Illustrating the tax cap's tragic irony, the two that failed to pass in revotes both received healthy majorities. West Irondequoit earned a 55 percent approval vote and Minerva 59 percent. Of course, because they were both striving to exceed the cap, the tyranny of the minority dictated that those districts will have to live with the same levy they had this year. Staff and program cuts are planned.
This is why NYSUT is challenging the tax cap in court and recently expanded its litigation to challenge the new property tax freeze. The two schemes are double trouble and discourage districts and municipalities from trying to raise needed revenue.
"Local taxpayers should be able to decide — without interference from Albany — how much they want to invest in programs for their own children in their own public schools," said NYSUT Executive Vice President Andy Pallotta. "The tax cap unfairly robs them of that choice while permitting 40 percent of the community to undemocratically dictate school spending."

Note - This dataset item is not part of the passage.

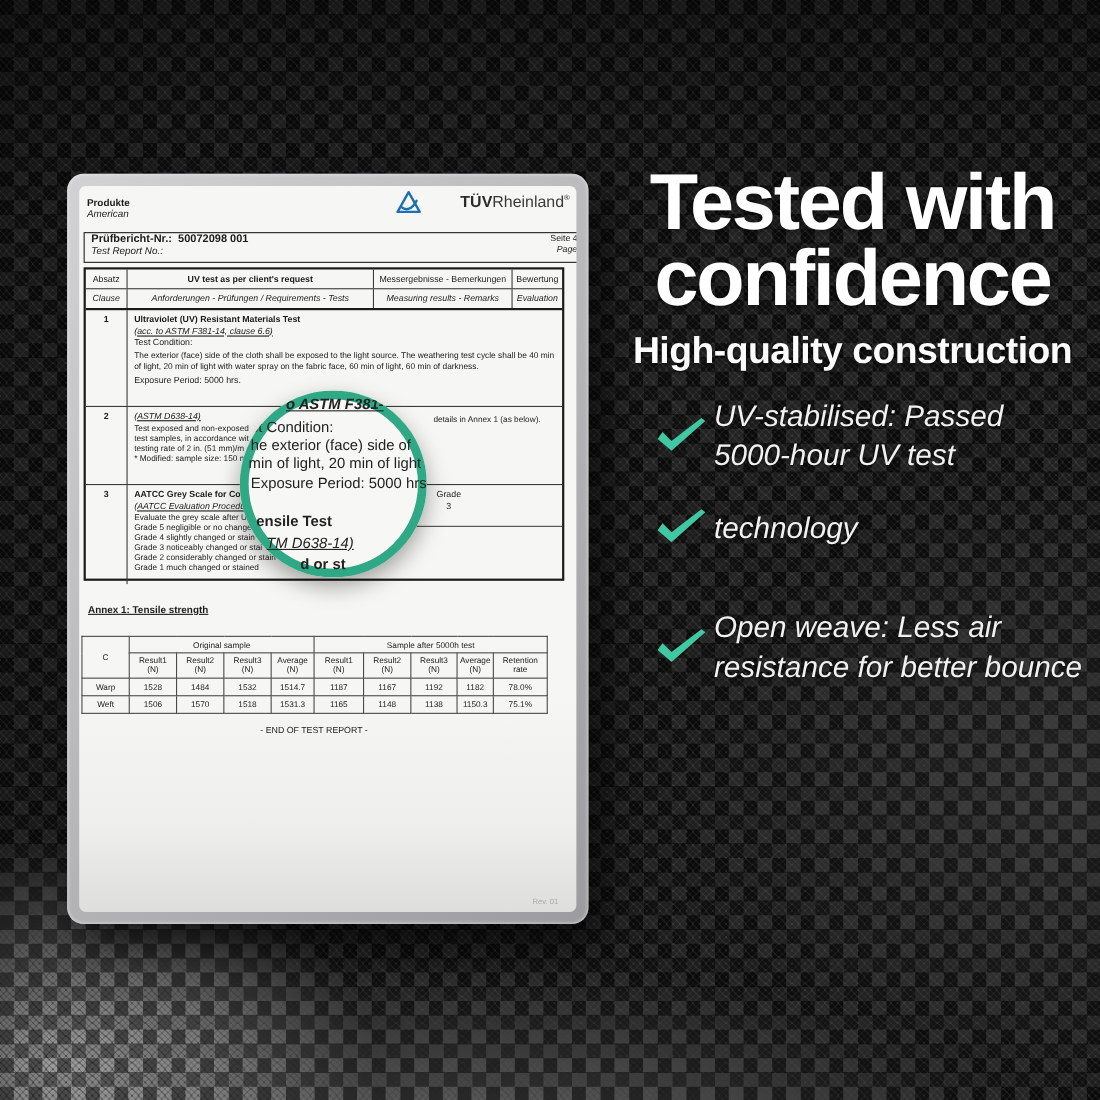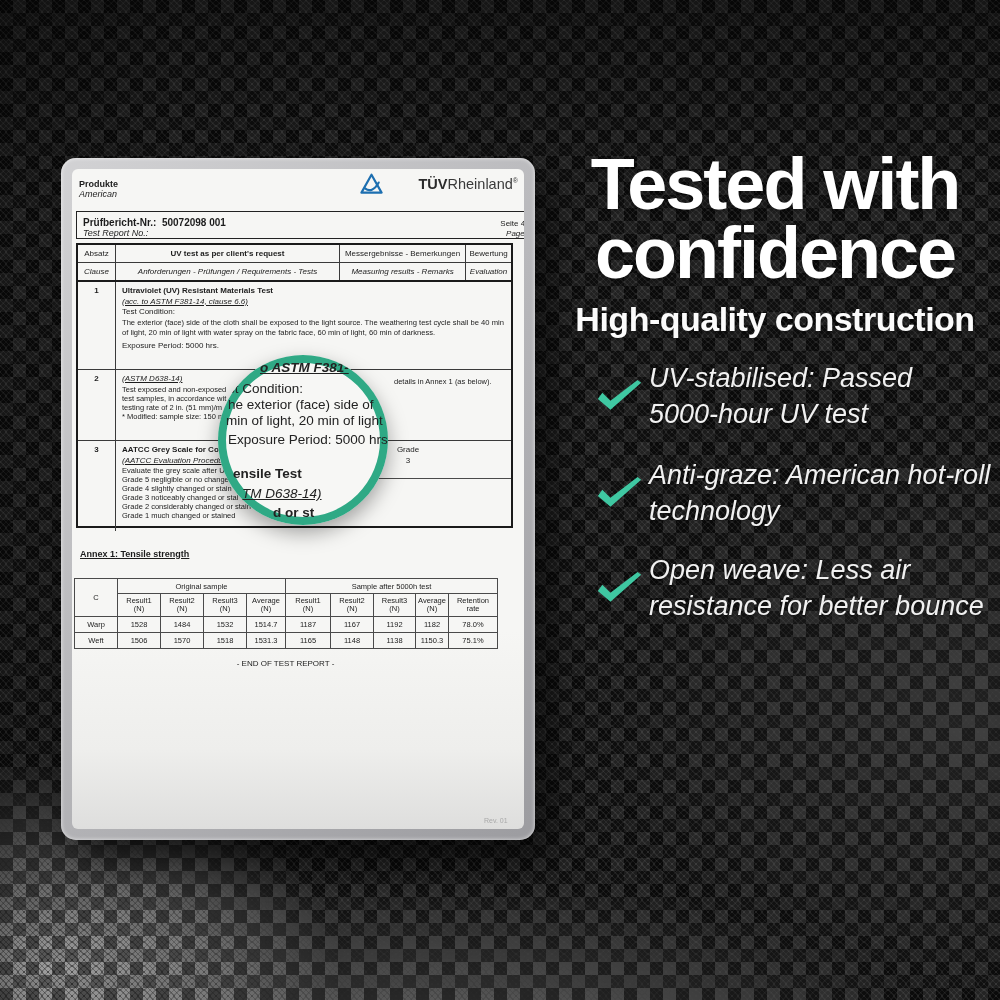"Prüfbericht-Nr.: 50072098 001" .report-box { align-items: flex-end -> flex-start }
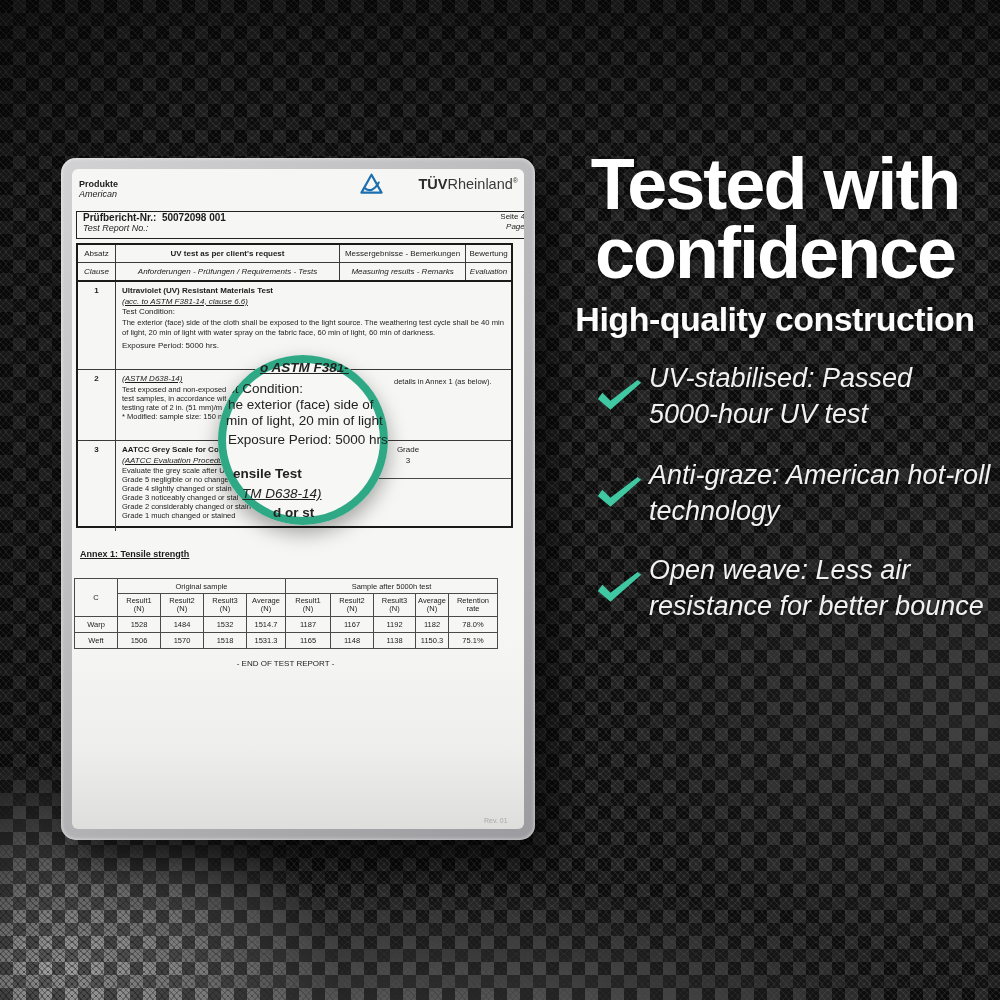"Anti-graze: American hot-roll" span { html: <span>Anti-graze: American hot-roll</span> -> none }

The overwhelming passage rate, however, reinforces recent polling that shows people believe in their schools.
This year's state aid increase helped hold average spending increases to 2.63 percent, and the average tax levy increase to 1.98 percent for 2014-15. Still, Pallotta said, NYSUT and its local unions worked hard to pass school budgets, aided by a $200,000 statewide radio campaign.
Pallotta said a $1.1 billion state aid increase in the 2014-15 budget stopped the hemorrhaging of education professionals and school programs this year, but is still not enough to overcome the impact of state aid cuts over the past seven years.